Before you use the HyperPod training operator, you must have completed the following prerequisites:

aws eks create-addon \
--cluster-name my-eks-cluster \
--addon-name eks-pod-identity-agent \
--region AWS Region

Installation Methods

You can install the HyperPod training operator through three methods:

The SageMaker AI console provides a one-click installation that automatically:

  • Creates the IAM execution role
  • Creates the pod identity association
  • Installs the operator
  1. Open the Amazon SageMaker AI console
  2. Go to your cluster's details page
  3. On the Dashboard tab, locate "Amazon SageMaker HyperPod training operator"
  4. Choose Install

During installation, SageMaker AI creates an IAM execution role with permissions similar to the AmazonSageMakerHyperPodTrainingOperatorAccess managed policy.

Amazon EKS Console

The EKS console installation is similar but doesn't automatically create the IAM execution role.
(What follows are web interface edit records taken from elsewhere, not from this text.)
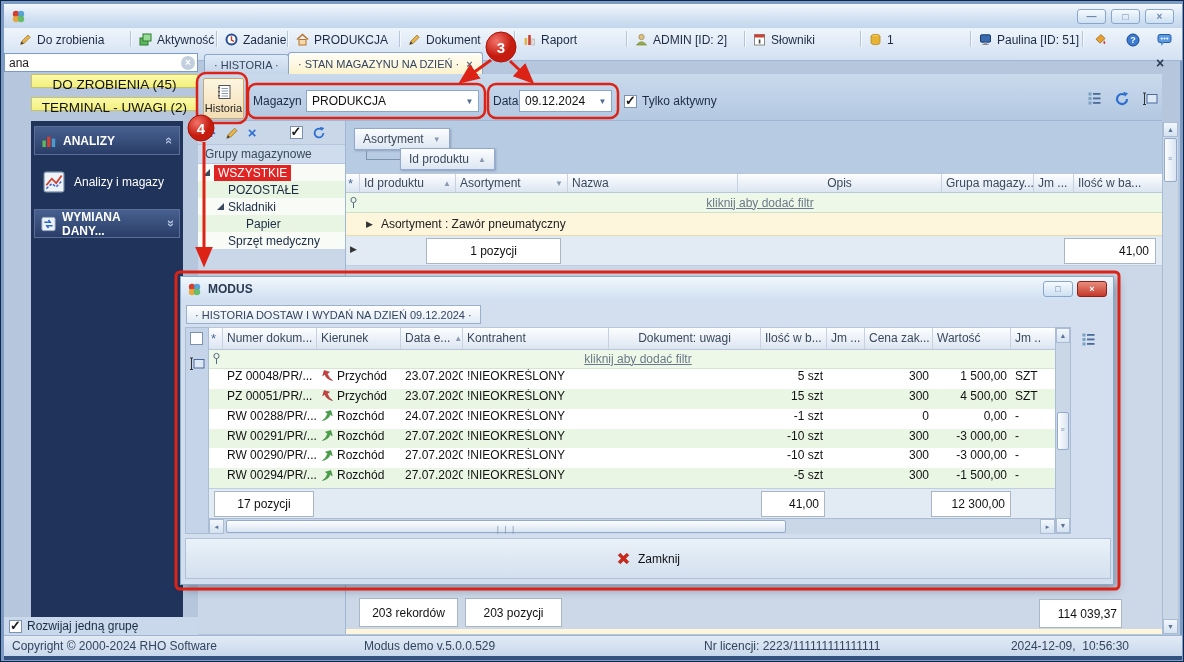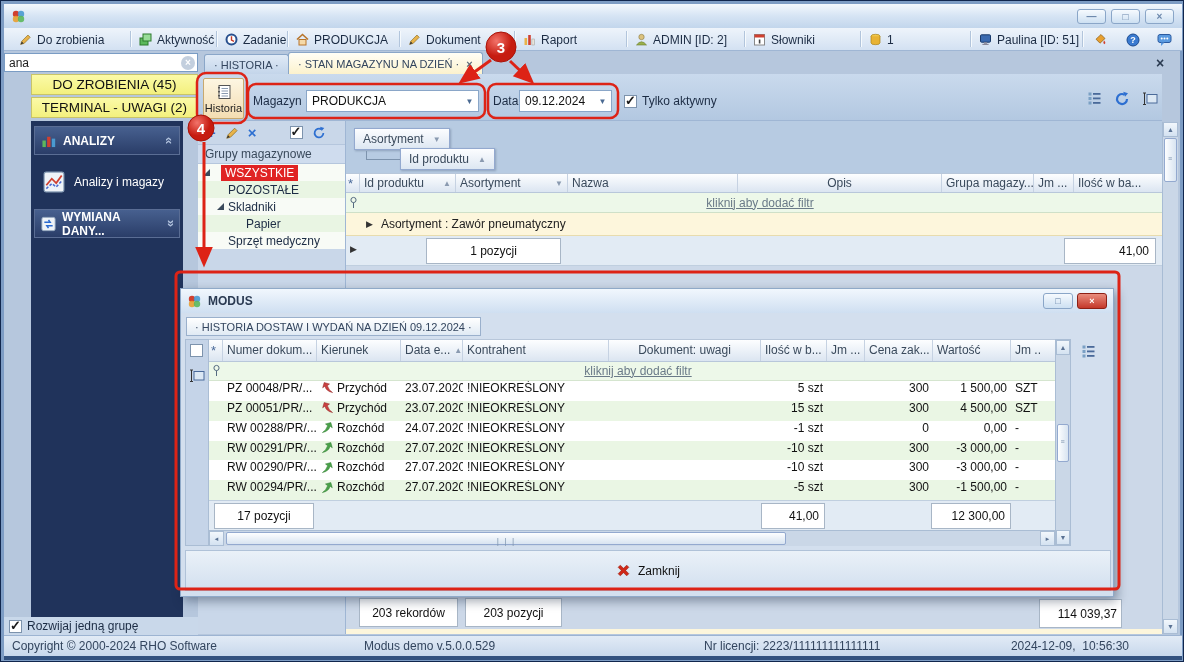--- a/index.html
+++ b/index.html
@@ -18,7 +18,7 @@
     display:flex; align-items:center; justify-content:center; line-height:1; }
 
   
-  .toolbar { position:absolute; left:3px; top:27px; width:1178px; height:23px;
+  .toolbar { position:absolute; left:3px; top:27px; width:1178px; height:33px;
     background:linear-gradient(#eef4fb,#d3e1f2); border-bottom:1px solid #9fb6d4; }
   .tb-item { position:absolute; top:2px; height:19px; display:flex; align-items:center; gap:5px;
     padding:0 5px; color:#1c2c44; white-space:nowrap; }

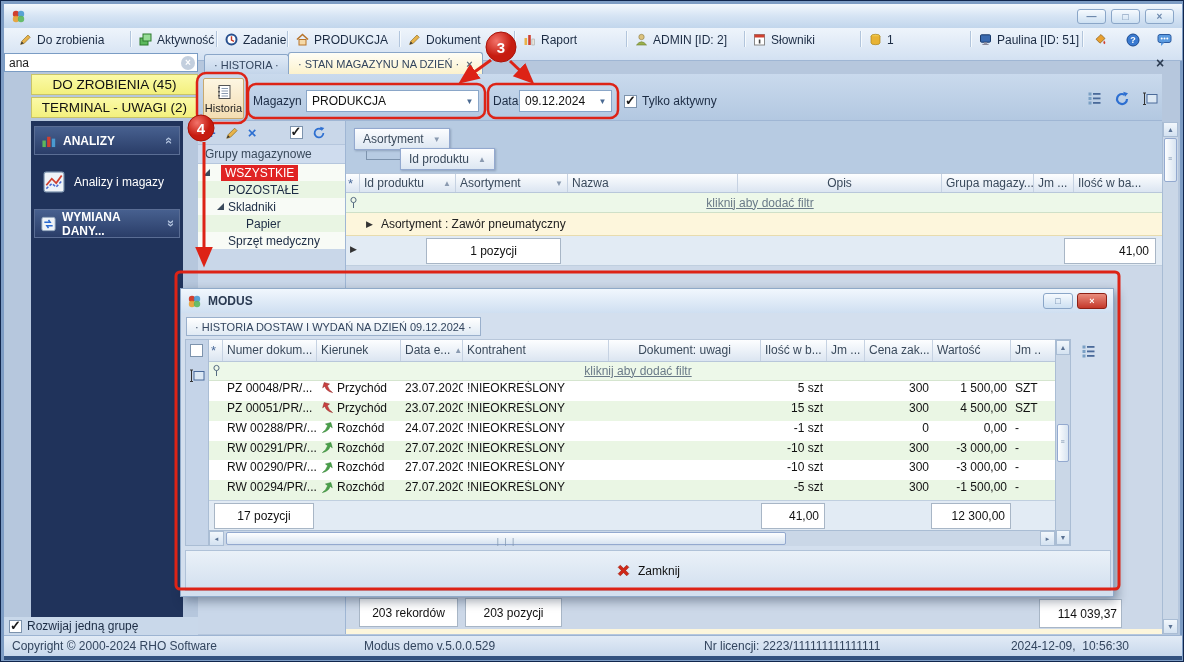--- a/index.html
+++ b/index.html
@@ -30,7 +30,7 @@
   .search-input { flex:1; border:none; outline:none; font:12px "Liberation Sans",sans-serif; padding-left:4px; color:#222; background:transparent; }
   .search-clear { width:14px; height:14px; margin-right:2px; border-radius:8px; background:#c3cfde;
     color:#fff; font-size:10px; font-weight:bold; text-align:center; line-height:14px; }
-  .yellow-btn { position:absolute; left:30px; width:167px; height:21px; text-align:center;
+  .yellow-btn { position:absolute; left:30px; width:167px; height:14px; text-align:center;
     background:linear-gradient(#fbfaa8,#f3f07e); border:1px solid #c9c468; line-height:20px;
     font-size:13.5px; color:#111; }
   .navpanel { position:absolute; left:30px; top:120px; width:152px; height:496px; background:#20335b; }

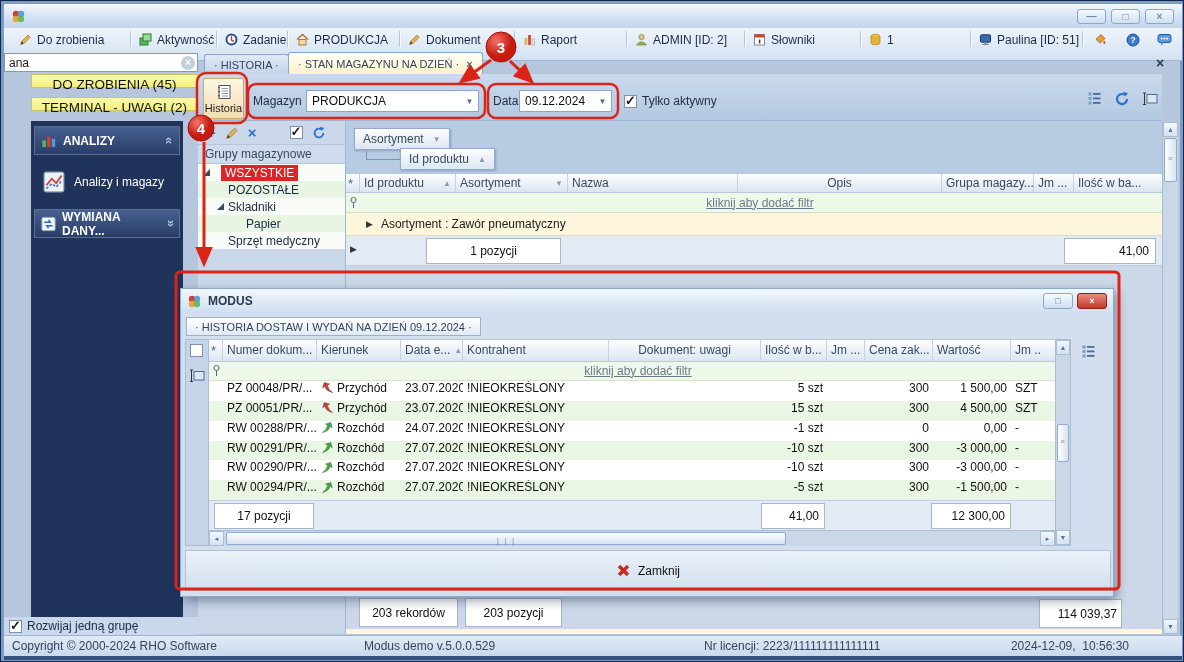--- a/index.html
+++ b/index.html
@@ -80,7 +80,7 @@
   .tree-row.alt { background:#e9f5e3; }
   .tree-row.plain { background:#f8fbf6; }
   .texp { width:0; height:0; border-bottom:7px solid #3a4a5c; border-left:7px solid transparent; margin-right:4px; flex:none; }
-  .tsel { background:#e02323; color:#fff; padding:1px 4px;margin-left:7px; }
+  .tsel { background:#e02323; color:#fff; padding:1px 4px; }
 
   
   .groupbar { position:absolute; left:345px; top:120px; width:816px; height:52px; background:#b7cbe2; }

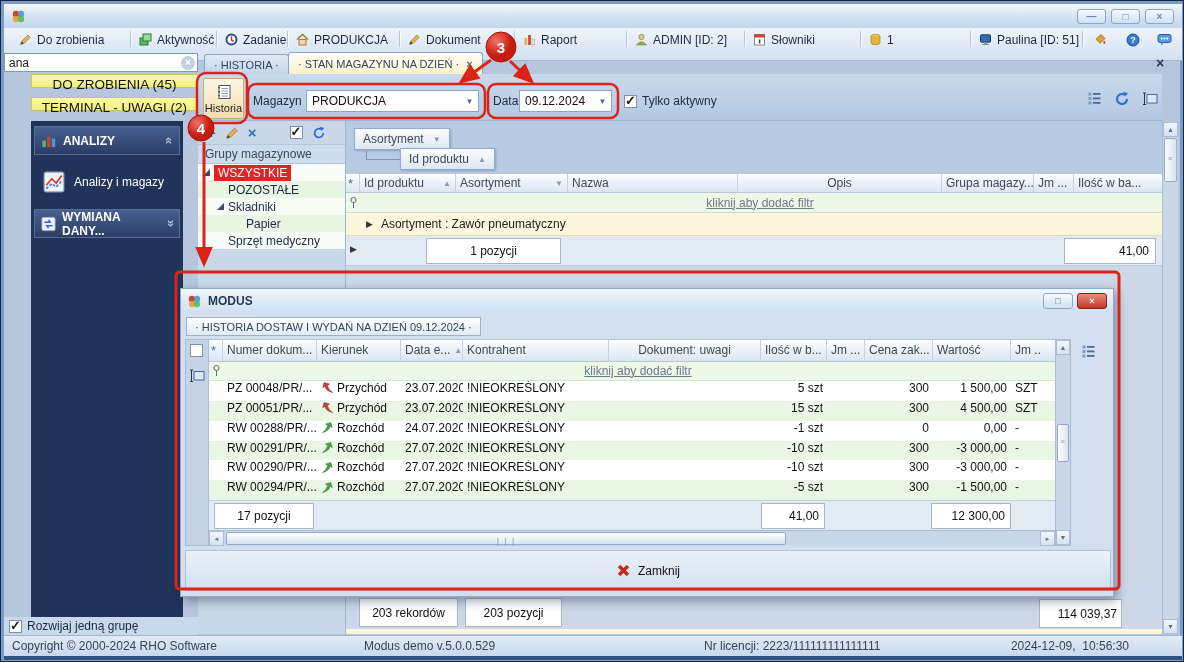--- a/index.html
+++ b/index.html
@@ -121,7 +121,7 @@
 
   
   .modal { position:absolute; left:179px; top:275px; width:934px; height:309px; background:#d3dfee;
-    border:1px solid #8fa9c8; box-shadow:3px 4px 10px rgba(10,25,50,.4); z-index:30;margin-top:12px; }
+    border:1px solid #8fa9c8; box-shadow:3px 4px 10px rgba(10,25,50,.4); z-index:30; }
   .m-titlebar { height:24px; display:flex; align-items:center; gap:6px; padding:0 6px;
     background:linear-gradient(#f1f7fd,#cfdff1); color:#2a3a52; font-weight:bold; }
   .m-btns { margin-left:auto; display:flex; gap:4px; }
You can choose to create a new role during the process with pre-populated information.

AWS CLI

For programmatic installation with more customization options:

# Set up EKS Pod Identity Agent
aws eks create-addon \
--cluster-name my-eks-cluster \
--addon-name eks-pod-identity-agent \
--region <AWS_REGION>

Validate Installation

Once installed, verify the HyperPod controller manager pod is running:

kubectl get pods -n aws-hyperpod

Expected output:

NAME                                                              READY   STATUS    RESTARTS   AGE
health-monitoring-agent-bj57k 1/1 Running 0 17d
health-monitoring-agent-plcvm 1/1 Running 0 17d
hp-training-operator-hp-training-controller-manager-775bdf47f2s 1/1 Running 0 2d21h

Running Training Jobs

This example demonstrates how to run a HyperPod PytorchJob using the same FSDP example from the awsome-distributed-training repository, but configured for the HyperPod Training Operator.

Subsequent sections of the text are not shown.